Mitotically dividing mammalian cells posses the recombinational machinery to catalyze a number of different types of DNA rearrangements that can alter either the expression of genes or their spatial configuration. Until recently, these events have been difficult to analyze because suitable genetic and model systems have not been available to probe these multiple recombinational activities. As a consequence, very little is known about the mechanisms or enzymology of recombination, even though these processes are likely to be important for the proper functioning of most cells. Our approach to this problem has been to use simple model systems, based on recombination substrates constructed in vitro to analyze different recombinatin events. These substrates are eukaryotic expression vectors containing either truncated or mutant copies of dominant selectable marker genes, such that reciprocal recombination or gene conversion restores a functiinal copy of the gene, following transient infection or stable integration of these substrate DNAs into appropriate cells. We are interested in studying the frequencies and mechanisms of extrachromosomal, intrachromosomal and interchromosomal, reciprocal and non-reciprocal recombination. Because extrachromosomal recombination of newly transfected DNA appears to be much more frequent than chromosomal recombination, we wish to determine the basis for these different frequencies. Gap repair and its possible applicatious will be explored. Among our long term interests are the exchange of genetic informatin between the chromosome and extrachromosomal plasmids, as well as the enzymology of recombination. We therefore, plan to explore methods for gene targeting ad gene recovery and hope to develop an in vitro system to study recombination. Many of the assasy for reciprocal and non-reciprocal events will also be extended to human cells including those that are believed to be aberrant in recombination and repair, and the effect of drugs and DNA damaging agents will be evaluated. We hope that the study of these basic processes will contribute to a better understanding of how recombination occurs and how it might be modulated in mammalian cells.

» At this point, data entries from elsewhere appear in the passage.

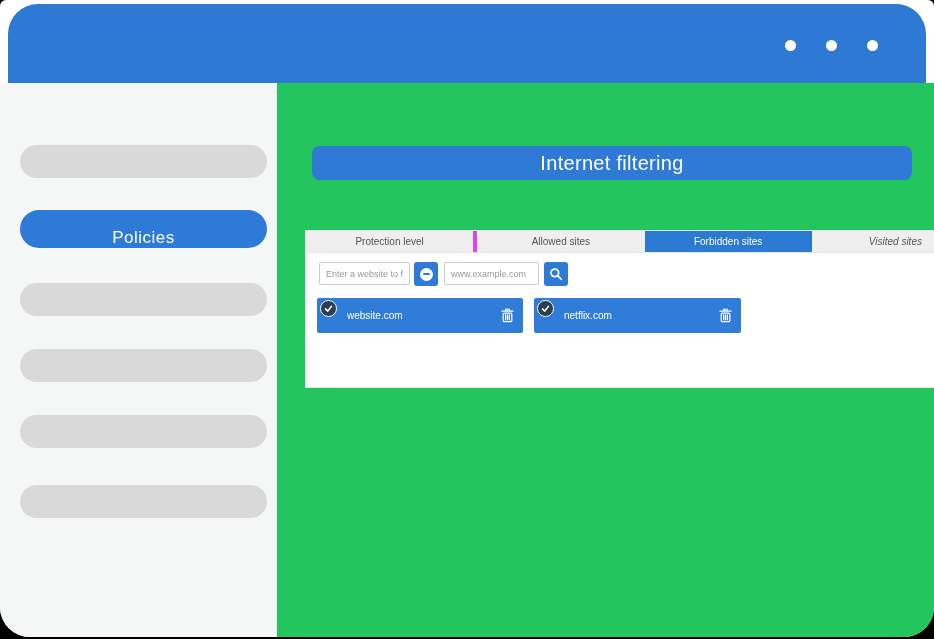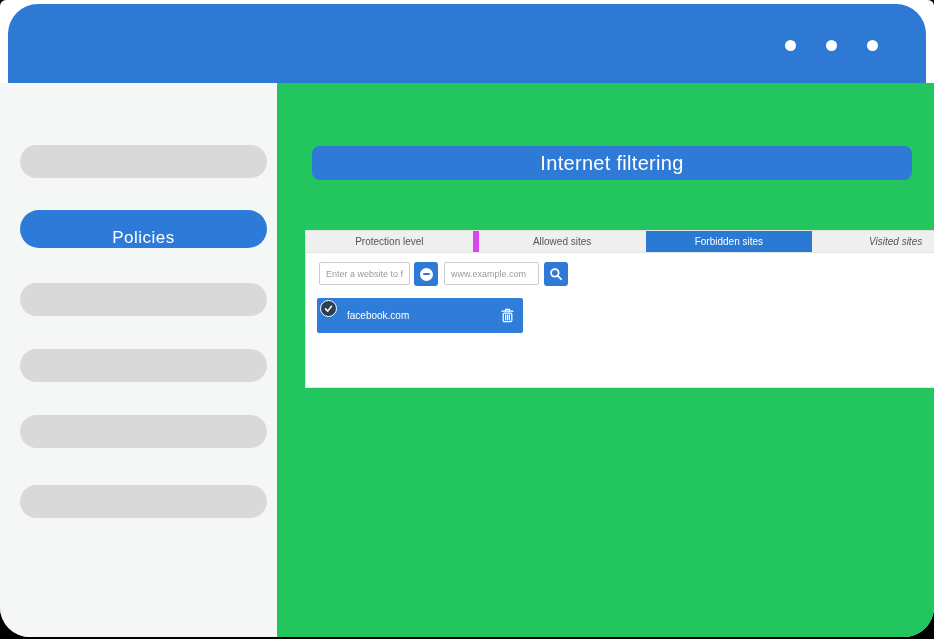--- a/index.html
+++ b/index.html
@@ -107,7 +107,7 @@
     display: flex;
     align-items: center;
     justify-content: center;
-    border-left: 6px solid #d946ef;
+    border-left: 4px solid #d946ef;
     cursor: default;
     white-space: nowrap;
   }

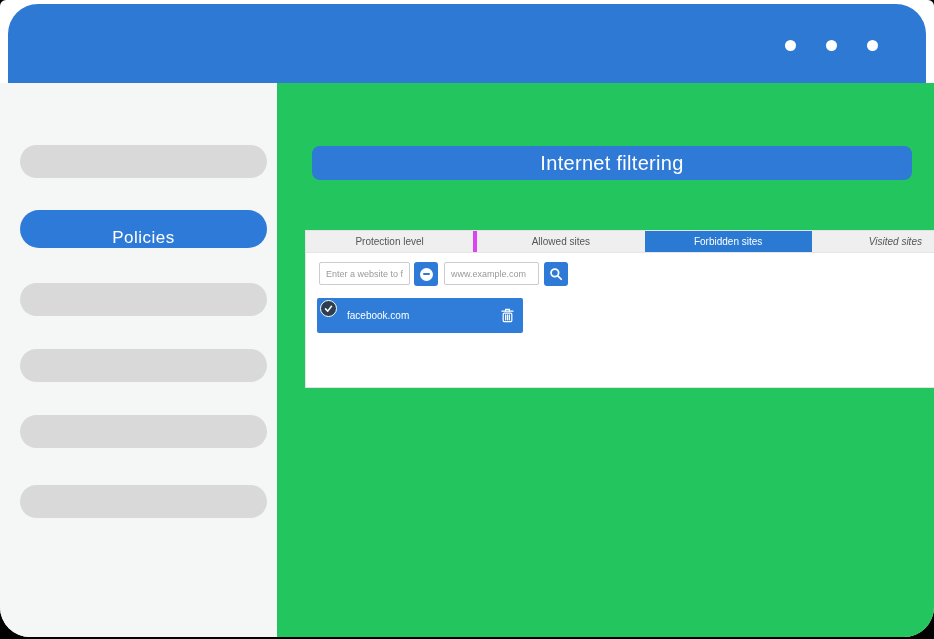--- a/index.html
+++ b/index.html
@@ -261,7 +261,7 @@
               <polyline points="4,13 10,19 20,6"></polyline>
             </svg>
         </span>
-        <span class="site-name">facebook.com</span>
+        <span class="site-name">website.com</span>
         <span class="trash">
           <svg width="15" height="16" viewBox="0 0 24 26" fill="none" stroke="#ffffff" stroke-width="2" stroke-linecap="round">
             <path d="M3 6 H21"></path>

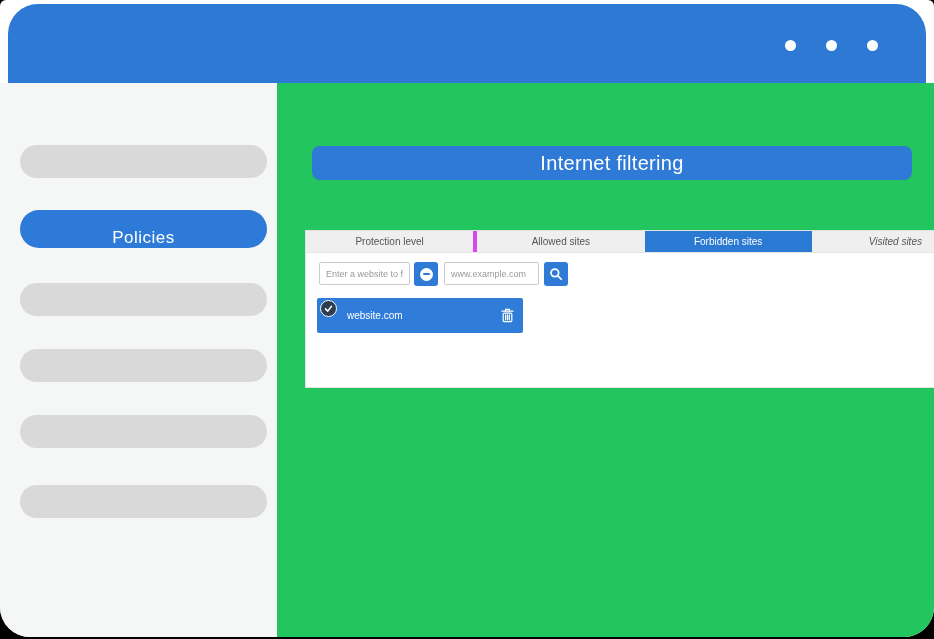--- a/index.html
+++ b/index.html
@@ -274,6 +274,24 @@
         </span>
       </div>
 
+      <div class="chip chip-1">
+        <span class="badge">
+          <svg width="9" height="9" viewBox="0 0 24 24" fill="none" stroke="#ffffff" stroke-width="4" stroke-linecap="round" stroke-linejoin="round">
+              <polyline points="4,13 10,19 20,6"></polyline>
+            </svg>
+        </span>
+        <span class="site-name">netflix.com</span>
+        <span class="trash">
+          <svg width="15" height="16" viewBox="0 0 24 26" fill="none" stroke="#ffffff" stroke-width="2" stroke-linecap="round">
+            <path d="M3 6 H21"></path>
+            <path d="M9 6 V3 H15 V6"></path>
+            <rect x="5" y="9" width="14" height="14" rx="2"></rect>
+            <line x1="9" y1="12" x2="9" y2="20"></line>
+            <line x1="12" y1="12" x2="12" y2="20"></line>
+            <line x1="15" y1="12" x2="15" y2="20"></line>
+          </svg>
+        </span>
+      </div>
 
 
     </div>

有丝分裂哺乳动物细胞的重组机制催化了许多不同类型的DNA重排，改变基因的表达或其空间配置。直到最近，这些事件很难分析，因为合适的遗传学和模型系统还不能用来探测这些多个重组活动。因此，我们对重组的机制或酶学，即使这些过程可能对大多数细胞的正常运作很重要。我们解决这个问题的方法是使用简单的模型系统，体外构建重组底物，以分析不同的重组事件这些底物是真核表达载体含有显性选择标记的截短或突变拷贝基因，这样相互重组或基因转换恢复了一个在短暂感染或稳定感染后，将这些底物DNA整合到合适的细胞中。我们有兴趣研究的频率和机制，染色体外，染色体内和染色体间，相互和非相互重组因为染色体外重组新转染的DNA似乎比染色体上的DNA更常见。重组，我们希望确定这些不同的基础频率. 缺口修复及其可能的应用进行了探讨。我们长期利益之一是遗传信息交流染色体和染色体外质粒之间，以及重组酶学因此，我们计划探索方法，基因靶向广告基因恢复，并希望开发一种体外系统，研究重组。许多互惠和非互惠的assasy 事件也将扩展到人类细胞，包括那些被认为是异常的重组和修复，和影响，药物和DNA损伤剂将被评估。我们希望，这些基本过程将有助于更好地理解重组发生以及它如何在哺乳动物细胞中被调节。